送金といっても、私はアメリカに銀行口座を持っていない。どうやって受け取るのか聞くと、Western Unionという会社の送金サービスがあって、テキサスからグレンおじさんが送金したお金を、ニューヨークにいる私が、現金で受け取ることができるのだという。受取り場所や、その際に必要な情報は、後でウエスタンユニオンから私に連絡があるとのことだった。
そんな大事な連絡を、英語で正確に聞き取れるのだろうか。ちょっと私には難しい気がしたが、やるしかない。
とにかく、明日の早朝、指定された場所で、現金で10万円分を受け取り、それを持って空港に行き、航空券の代金を払って、飛行機に乗る。
フライトアテンダントをしているミナコおばさんは、「テロ直後のフライトは、いつにも増してセキュリティを厳しくしているから、こういう時は逆に安全なのよ」と励ましてくれた。

・明日の航空券を予約

そして、Sさんからホテルに電話があった。
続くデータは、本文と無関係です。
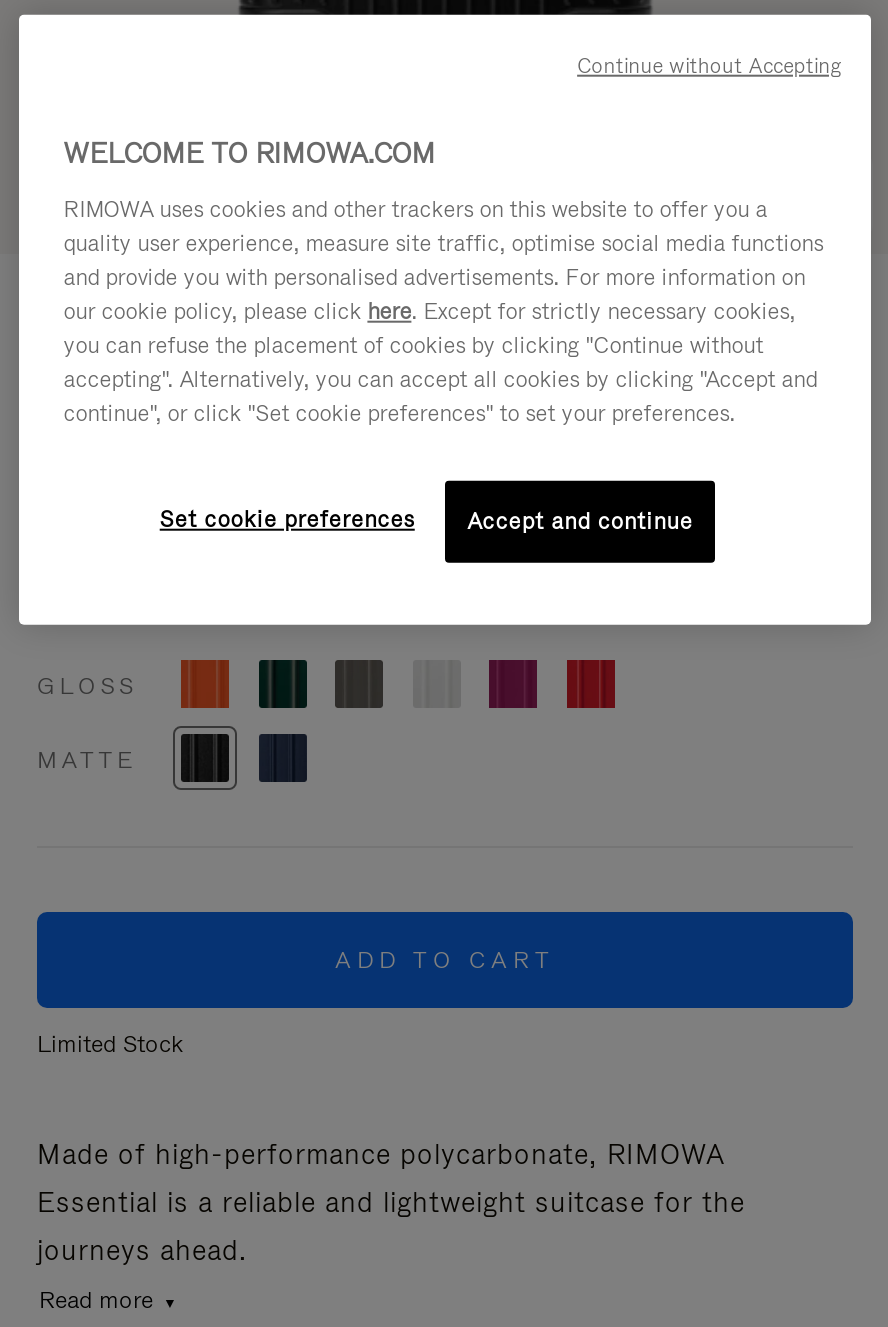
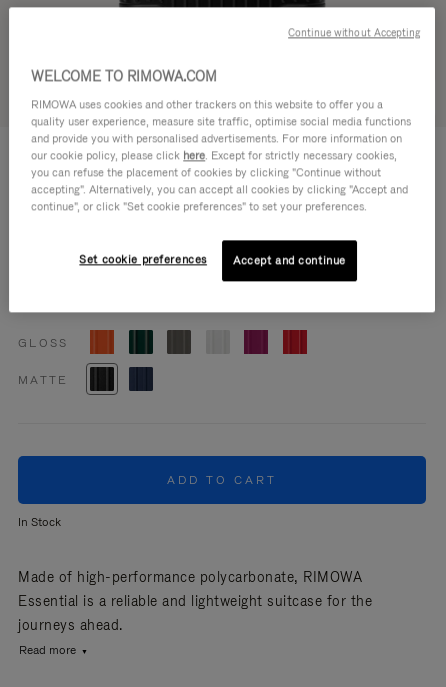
- Limited Stock
+ In Stock
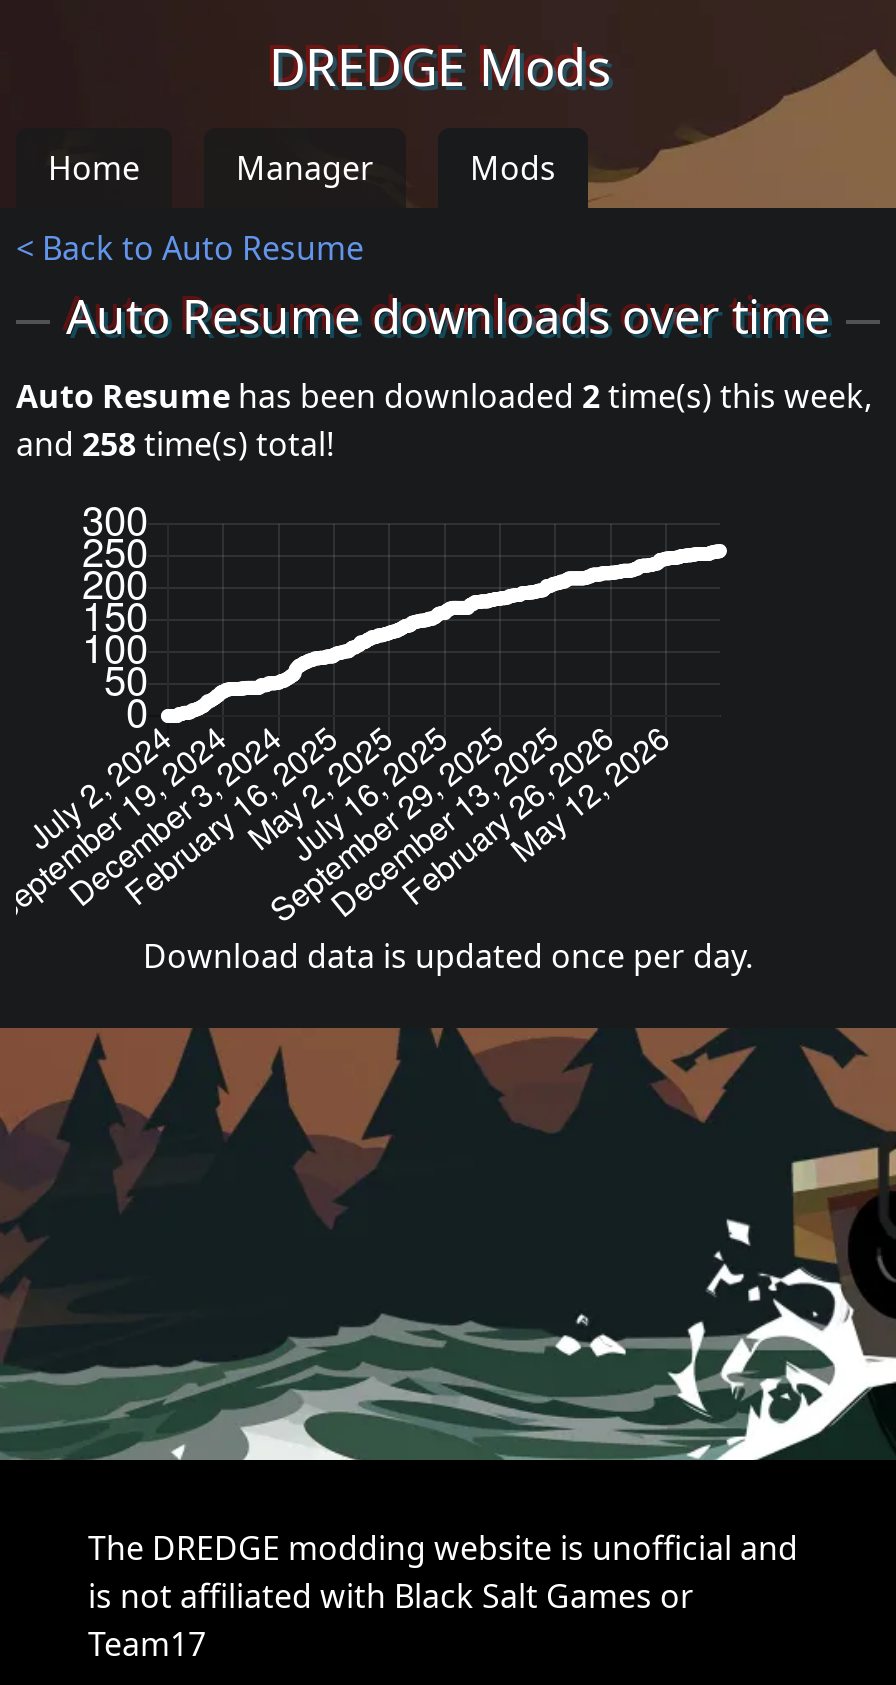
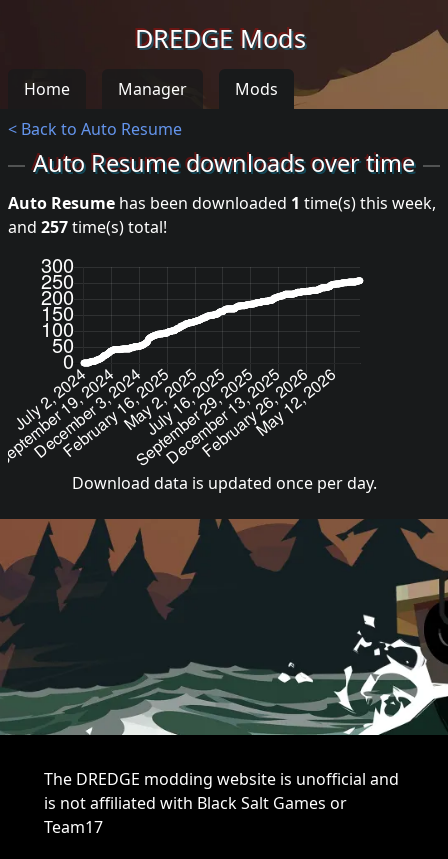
- Auto Resume has been downloaded 2 time(s) this week,
+ Auto Resume has been downloaded 1 time(s) this week,

- and 258 time(s) total!
+ and 257 time(s) total!
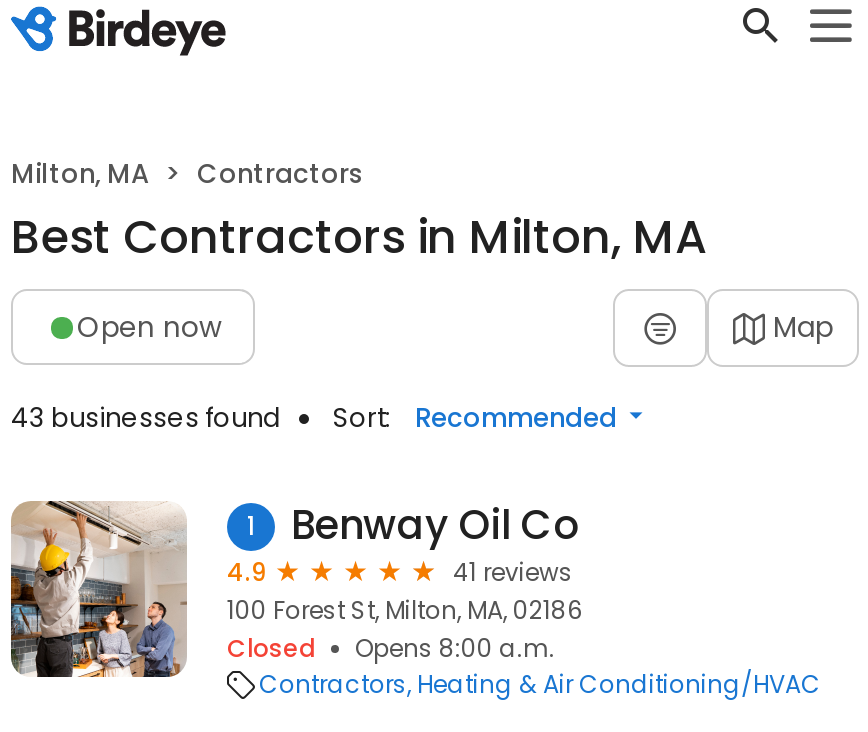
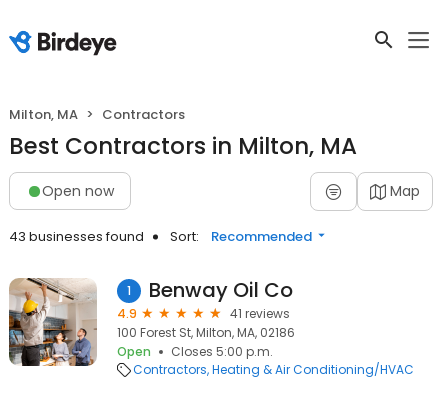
- Closed
- Opens 8:00 a.m.
+ Open
+ Closes 5:00 p.m.
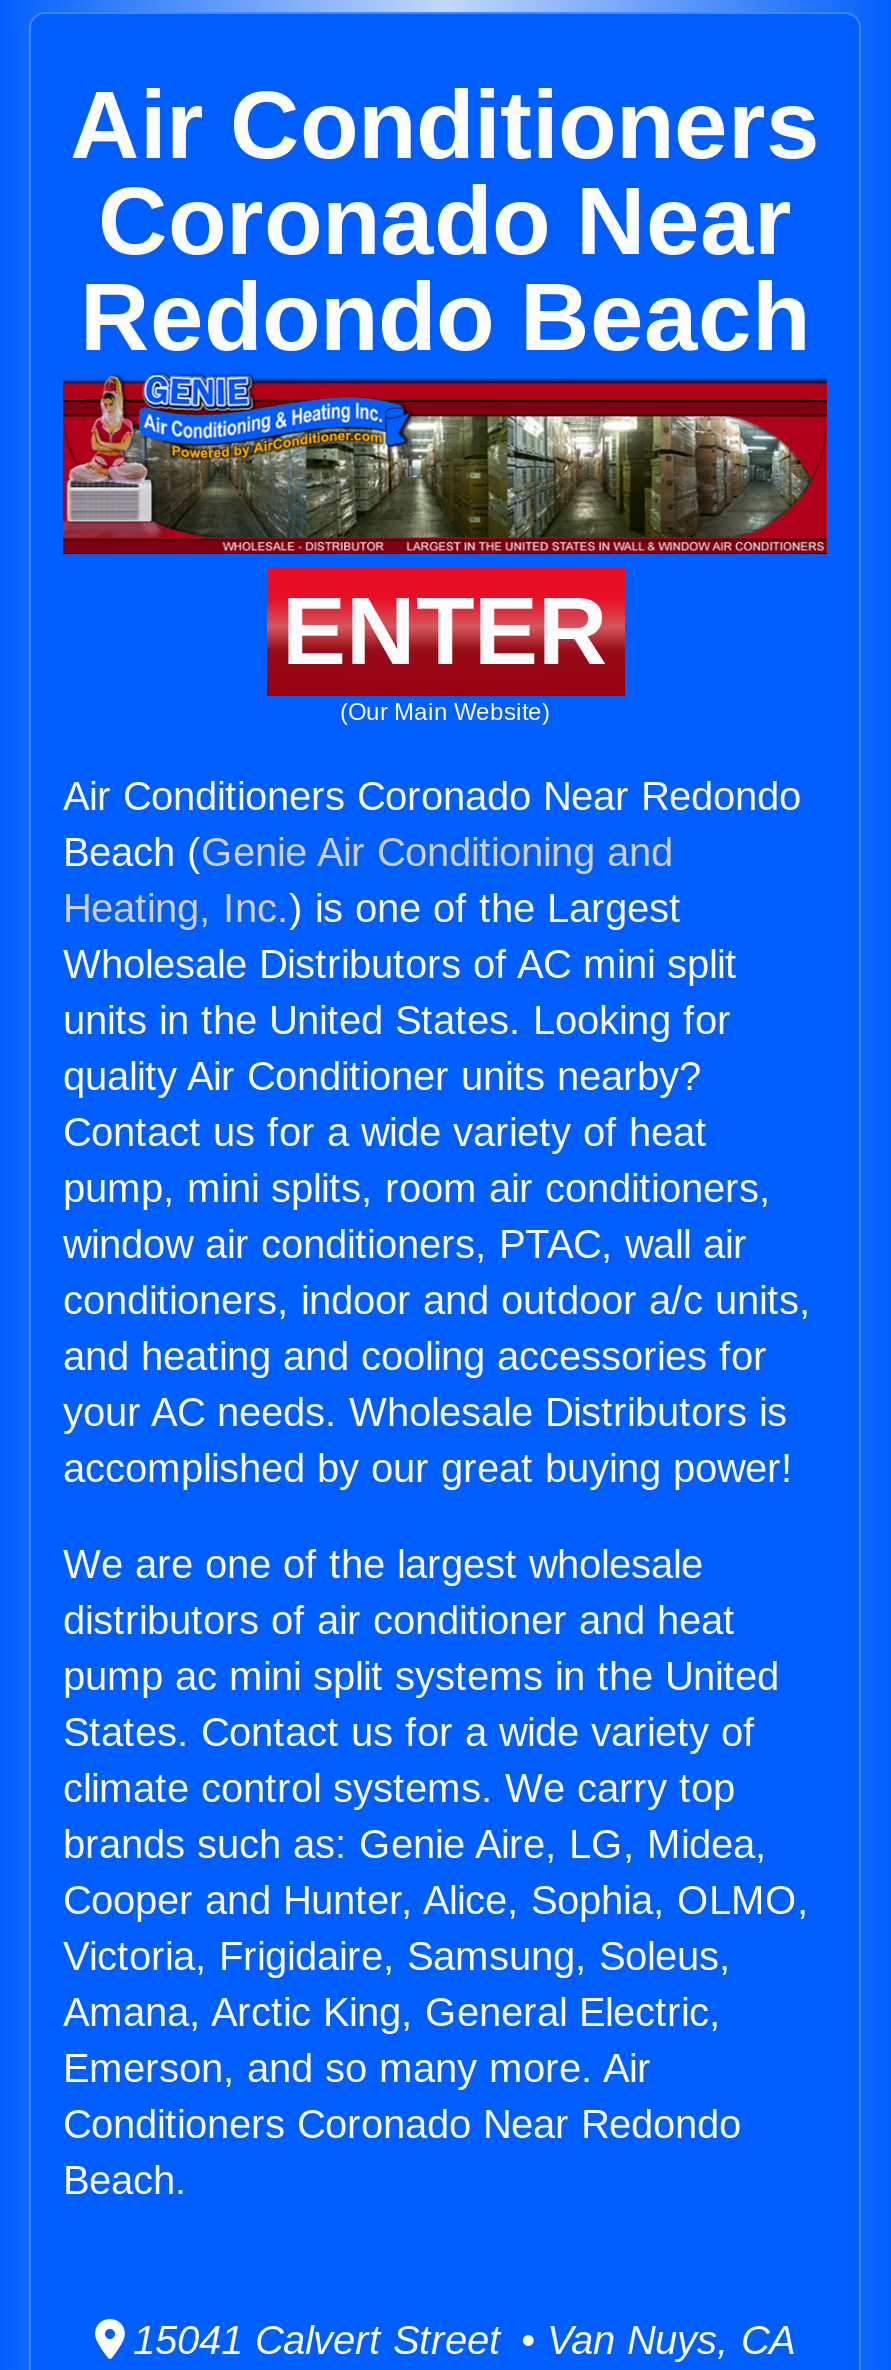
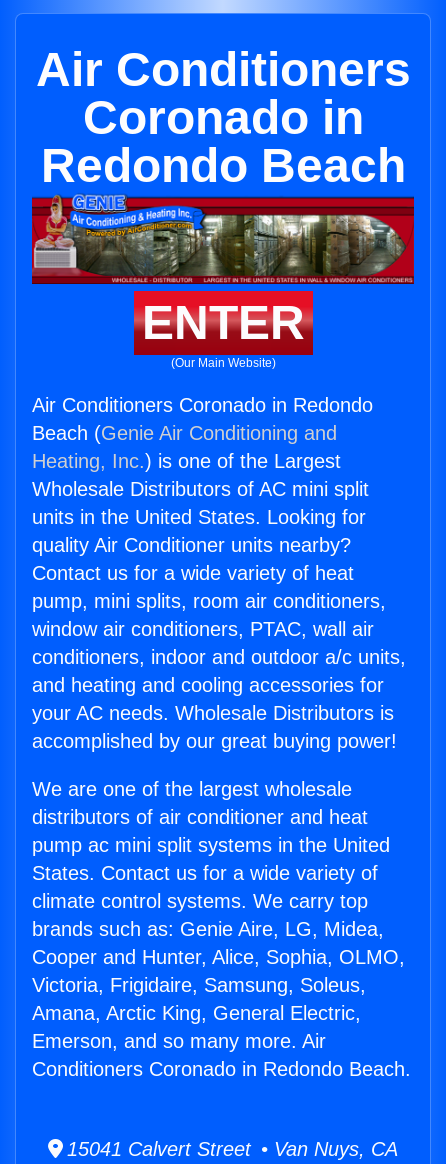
- Coronado Near
+ Coronado in

- Air Conditioners Coronado Near Redondo
+ Air Conditioners Coronado in Redondo

- Conditioners Coronado Near Redondo
- Beach.
+ Conditioners Coronado in Redondo Beach.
Sさんは、柔らかい声質で、頭の回転が速そうな早口で話す女性だった。明日の、アトランタ経由カンザス行きの、デルタ航空のチケットを予約していただいた。
9月15日 11:30ニューアーク発 13:42アトランタ着 DL693
14:20アトランタ発 15:26カンザス着 DL373

夜ごはんは、行くあてがなくて、結局シンのお店に行った。
昨日お別れを言った私たちがお店に現れて、シンは肩を落として笑っていた。

明日は、現金の受取りや、空港での搭乗手続きが、スムーズにいくのか、どのくらい時間がかかるか分からないので、できるだけ朝早く出発した方がよい。私たちは、ホテルのフロントで、明日の朝6時頃のタクシーを予約した。起床は5時台だ。
明日に備えてパッキングをした。スーツケースに入れるものでも、爪切りや、小さいはさみなどの刃物類は置いていくことにして、爪を切ってから、ホテルのごみ箱に捨てて行った。ごみ箱には、2人分の刃物が入っていて、逆に異様な光景だった。

・ウエスタンユニオン社からの電話

夜、早めに寝ていると、かなり遅い時間になって、ウエスタンユニオン社から電話がかかってきた。私はものすごく眠くて、ちゃんと起き上がれず、ほとんど腕だけで、サイドテーブルにある電話の受話器を取った。女性が英語で話してきた。ああ、全部英語だ、大丈夫だろうかと思いながら、現金の受取り場所や、パスコードみたいなものを聞き取って、メモをとり、復唱して確認した。私はあまりの眠たさに、目も半分しか開けられず、なんで聞き取れるんだろう、なんで聞き取れるんだろう、と思いながら、聞いていた。こんなに大事な電話でも、どうしても眠かった。後で親に話したら、呆れていた。